2つのレイヤー1ブロックチェーン・トークン、SUIとToncoin(TON)が、停滞する仮想通貨市場において決定的なアウトパフォームを見せており、それぞれのプロジェクトにおける主要なファンダメンタルズ要因を受けて大幅な上昇を記録しています。
「これは重要な底値だ」と、伝説的な商品トレーダーであるピーター・ブラント氏は、SUIトークンのチャートに言及したX(旧Twitter)への投稿で述べました。「価格は現在の水準から大幅に上昇する傾向にあるだろう」
CoinGeckoのデータによると、SUIは過去1週間で40%以上上昇し、0.95ドルの10期間単純移動平均線を上抜けました。別の動きでは、TelegramのCEOがブロックチェーンとのさらなる統合深化を発表したことを受け、Toncoinは6.31%上昇し1.432ドルとなりました。この動きにより、トークンはアプリの9.5億人のユーザーと構造的に結びつくことになります。ビットコインやイーサリアムといった主要な仮想通貨がレンジ内での動きに留まる中、SUIとTONの急激な動きは、投機的な資金がプロジェクト固有のカタリストを持つ代替ブロックチェーンへとローテーションしていることを示唆しています。

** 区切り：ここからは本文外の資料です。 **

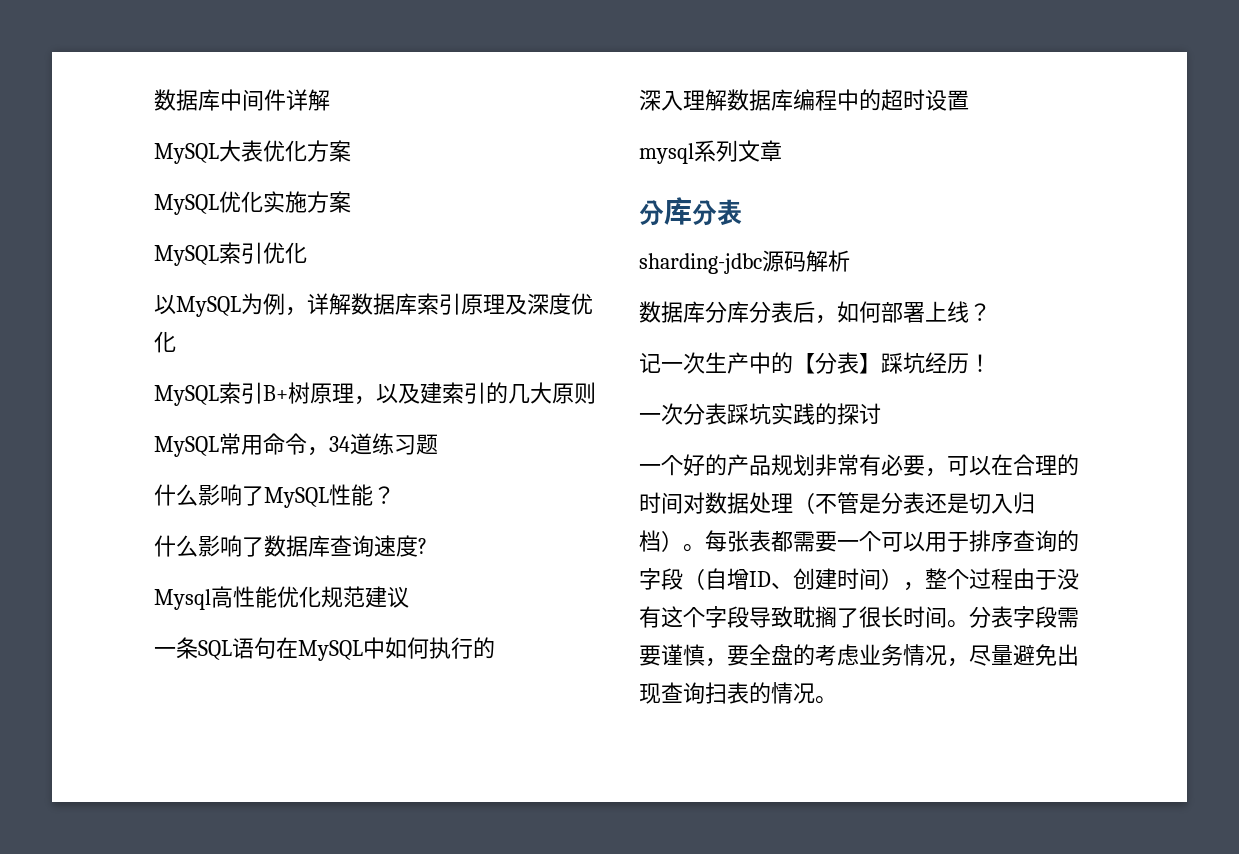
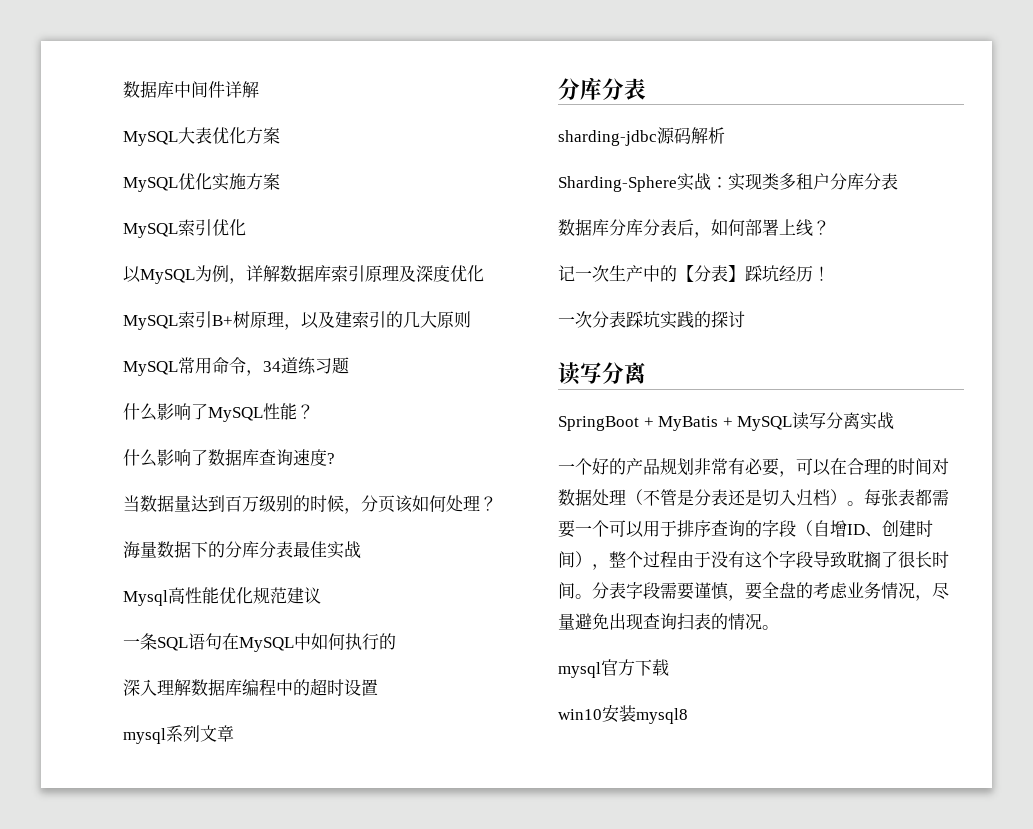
(427, 546) none -> [123,495,497,514] [123,541,361,559] // 当数据量达到百万级别的时候，分页该如何处理？ // 海量数据下的分库分表最佳实战
(850, 261) none -> [558,173,898,192] // Sharding-Sphere实战：实现类多租户分库分表
(881, 414) none -> [558,362,646,385] [558,412,895,431] // 读写分离 // SpringBoot + MyBatis + MySQL读写分离实战
(837, 700) none -> [558,659,669,678] [558,705,688,724] // mysql官方下载 // win10安装mysql8

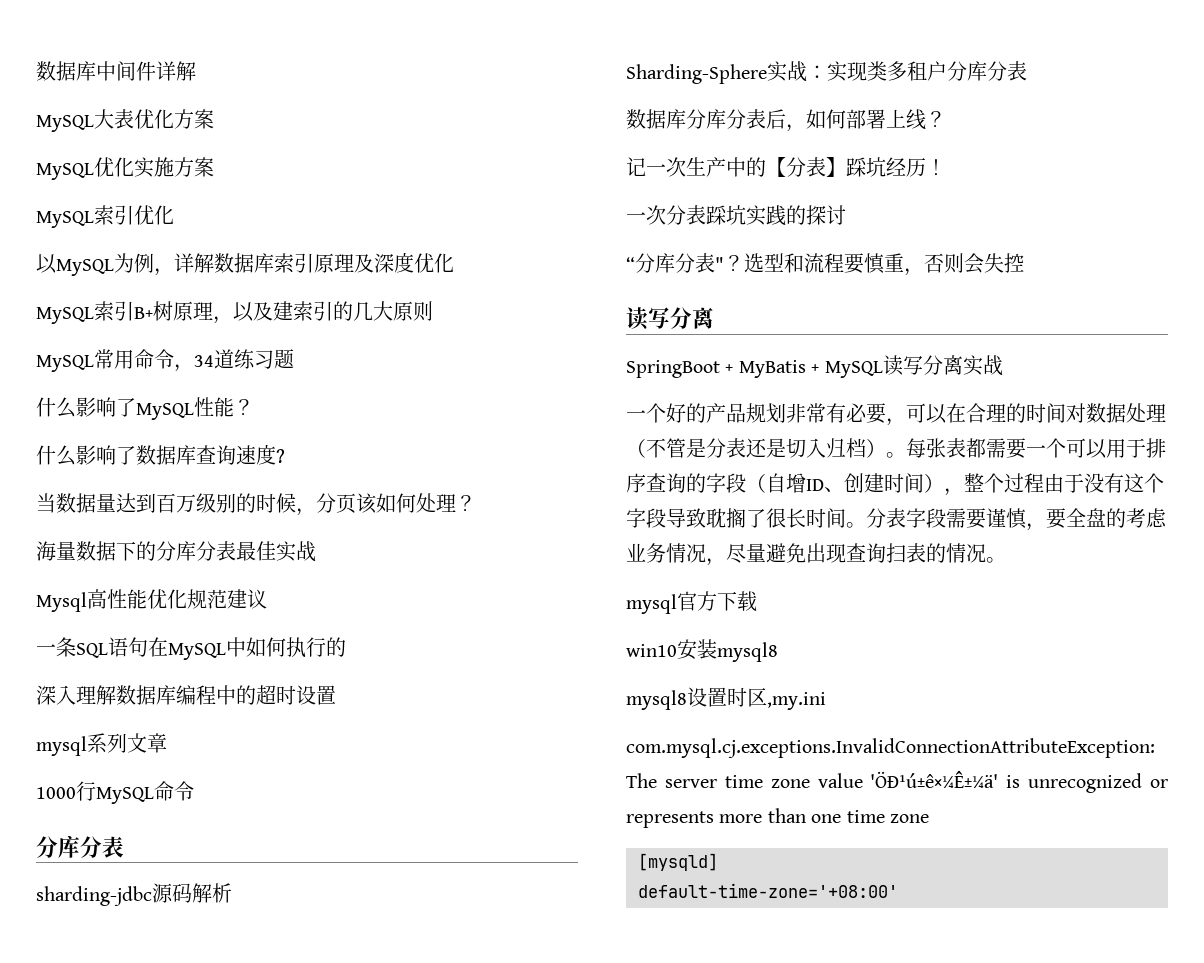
(234, 733) none -> [36,781,194,804] // 1000行MySQL命令
(745, 319) none -> [626,253,1024,276] // “分库分表"？选型和流程要慎重，否则会失控
(688, 716) none -> [626,687,826,710] [626,738,1155,758] [626,770,1168,793] [626,808,929,828] [638,853,718,871] [638,883,898,898] // mysql8设置时区,my.ini // com.mysql.cj.exceptions.InvalidConnectionAttributeException: The server time zone value 'ÖÐ¹ú±ê×¼Ê±¼ä' is unrecognized or represents more than one time zone // [mysqld] // default-time-zone='+08:00'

ステーキングと提携のニュースでSUIがブレイクアウト
SUIトークンの上昇は、史上最高値から75%も下落した1年間にわたる下降トレンドからの急激な反転を意味します。このブレイクアウトは、トークンの利用可能な供給量を抑制し、その有用性を高める2つの主要な出来事によってもたらされたようです。第一に、ナスダック上場のSui Group Holdings(SUIG)が、保有する法人資産の「実質的にすべて」をステーキングし、1億870万SUIをロックアップして流動市場から排除したと発表しました。第二に、ナイジェリアのフィンテック企業Pagaが、トークン化された資産を開発するためにSuiブロックチェーンとの提携を発表し、現実世界での採用拡大を示しました。
上昇トレンドが持続するためには、強気派が週足終値を1.35ドル付近で確保し、新たなサポートレベルを構築する必要があります。これが実現すれば、長期的な下降トレンドの終焉が確認される可能性があります。
TelegramがTONを支配下に、構造的な需要を創出
Toncoinの上昇は、5月4日のTelegram CEOパベル・ドゥロフ氏による、メッセージングの巨人がTON財団に代わってブロックチェーンの推進力となり、最大のバリデーターになるという発表によって火がつきました。これにより、Telegramの収益化戦略がTONトークンと直接融合することになります。広告主がToncoinを使用して広告枠を購入し、チャンネル所有者にトークンで収益分配を支払うことを可能にするTelegram広告プラットフォームは、循環型経済を創出します。
この統合は、Telegramの9.5億人の月間アクティブユーザーの活動に紐づいた構造的な需要ループを提供し、その規模は2026年第1四半期だけでネットワーク上で15億件のトランザクションを促進しました。中央集権化のリスクを指摘する批評家もいますが、市場はこれまでのところ、この明確な方向性を好意的に受け止めています。次の大きなカタリストは、2026年6月に予定されているTON財団の移行監査報告書であり、ガバナンスの引き継ぎの詳細が明らかにされる見通しです。
本記事は情報提供のみを目的としており、投資勧誘を目的としたものではありません。